- Task goal -
Give a verbatim repeat of the lines that run from the line containing "- 某一工序产出的合格半成品" to the end of the data below.

- Change detection data -
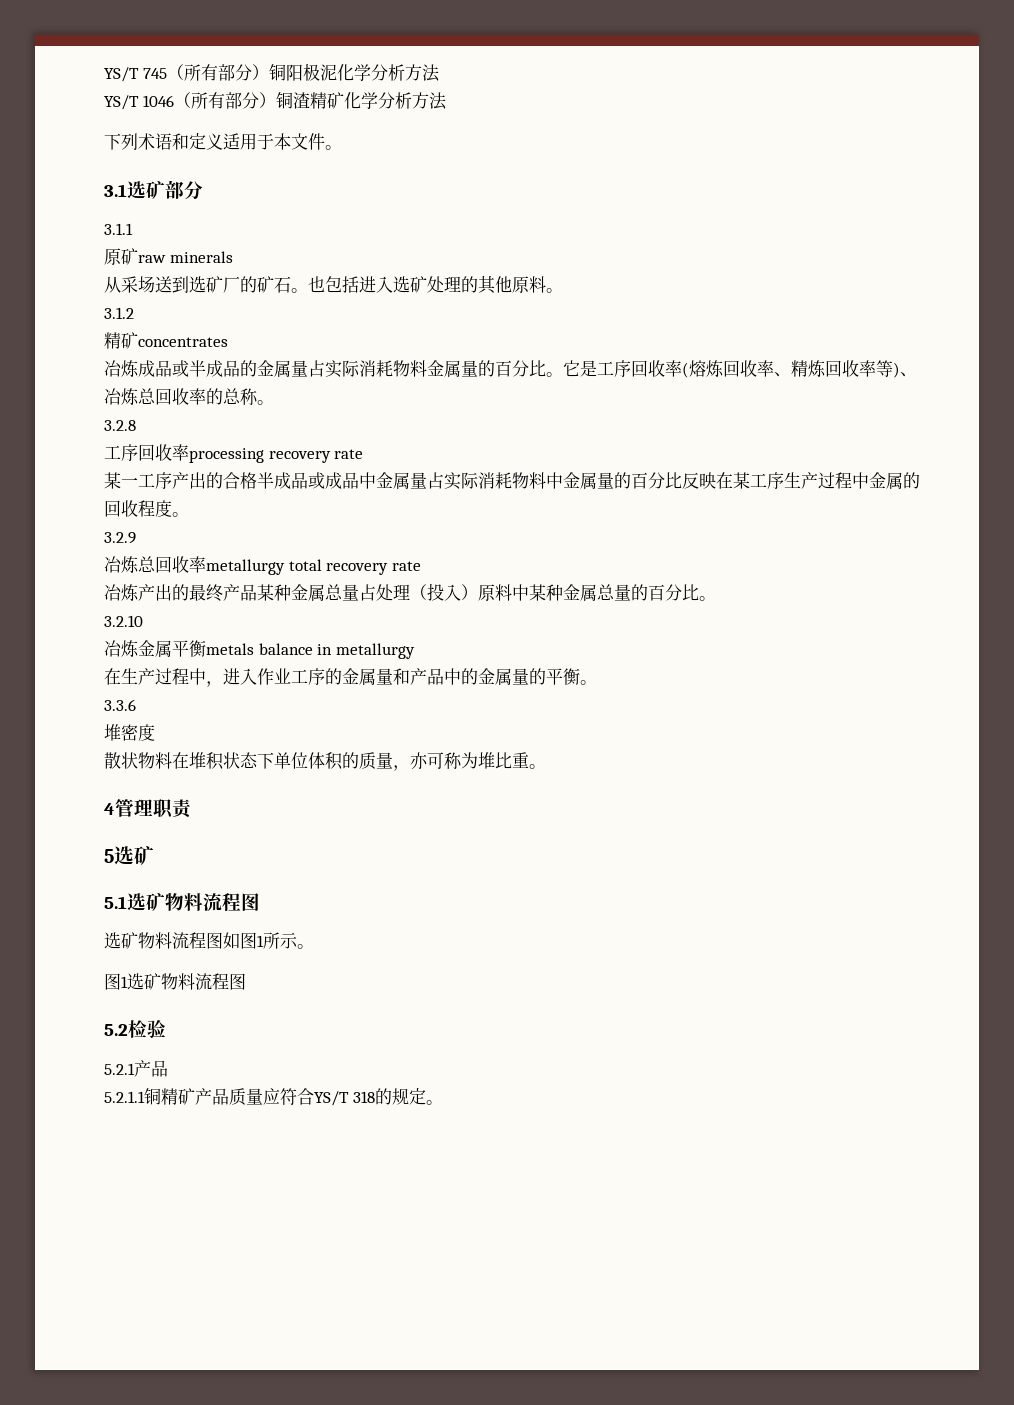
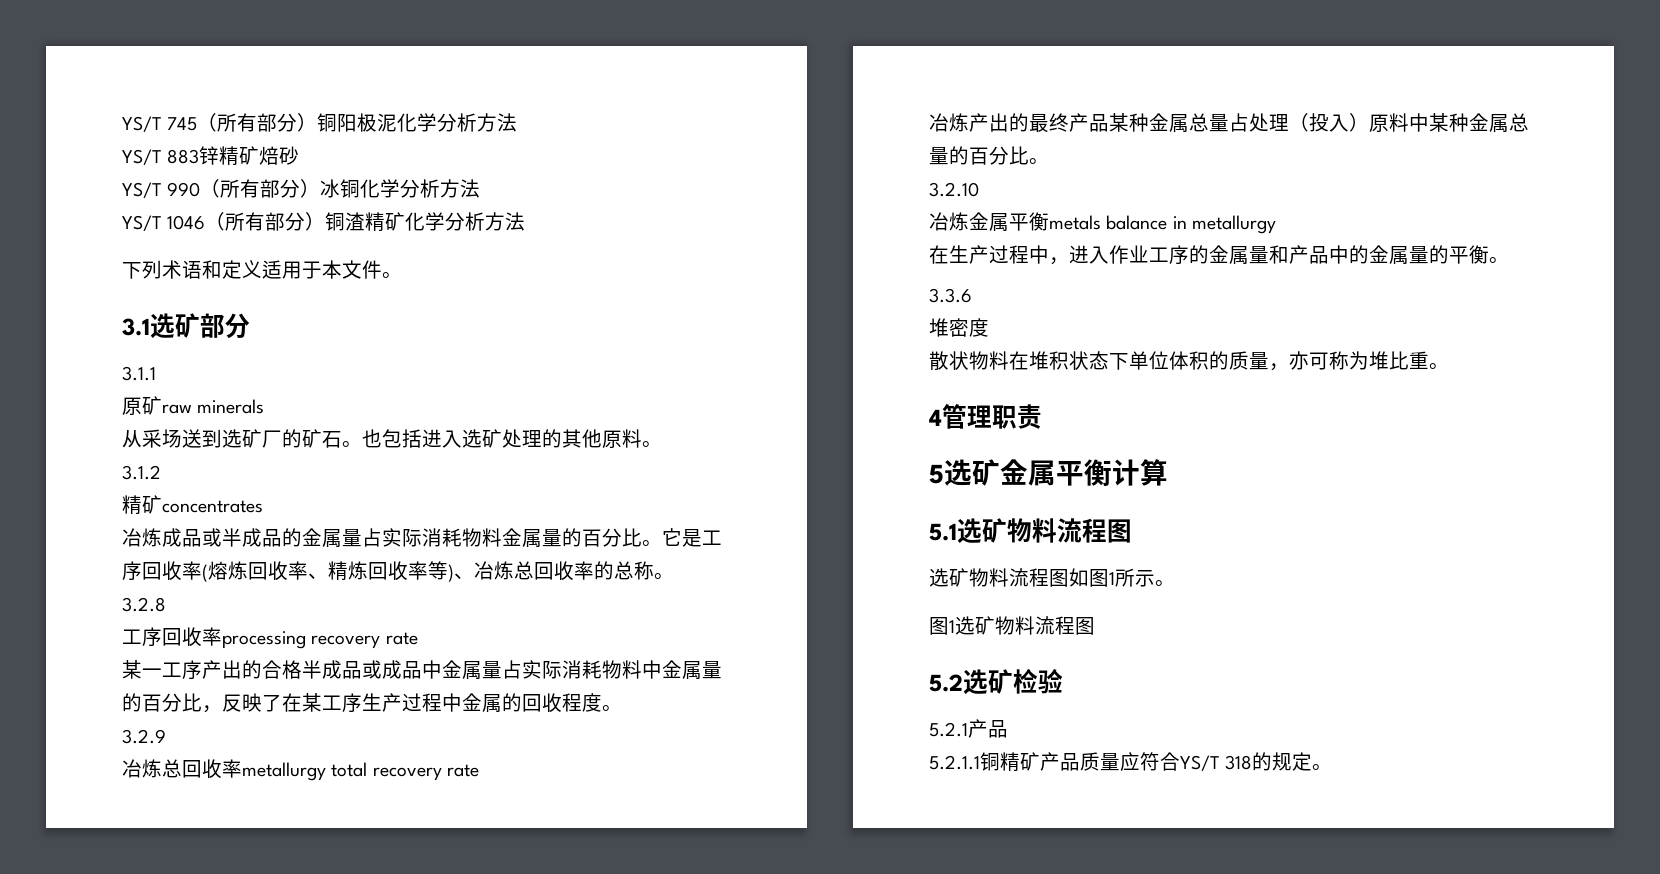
+ YS/T 883锌精矿焙砂
+ YS/T 990（所有部分）冰铜化学分析方法
- 某一工序产出的合格半成品或成品中金属量占实际消耗物料中金属量的百分比反映在某工序生产过程中金属的回收程度。
+ 某一工序产出的合格半成品或成品中金属量占实际消耗物料中金属量的百分比，反映了在某工序生产过程中金属的回收程度。
- 5选矿
+ 5选矿金属平衡计算
- 5.2检验
+ 5.2选矿检验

- Answer -
- 某一工序产出的合格半成品或成品中金属量占实际消耗物料中金属量的百分比反映在某工序生产过程中金属的回收程度。
+ 某一工序产出的合格半成品或成品中金属量占实际消耗物料中金属量的百分比，反映了在某工序生产过程中金属的回收程度。
- 5选矿
+ 5选矿金属平衡计算
- 5.2检验
+ 5.2选矿检验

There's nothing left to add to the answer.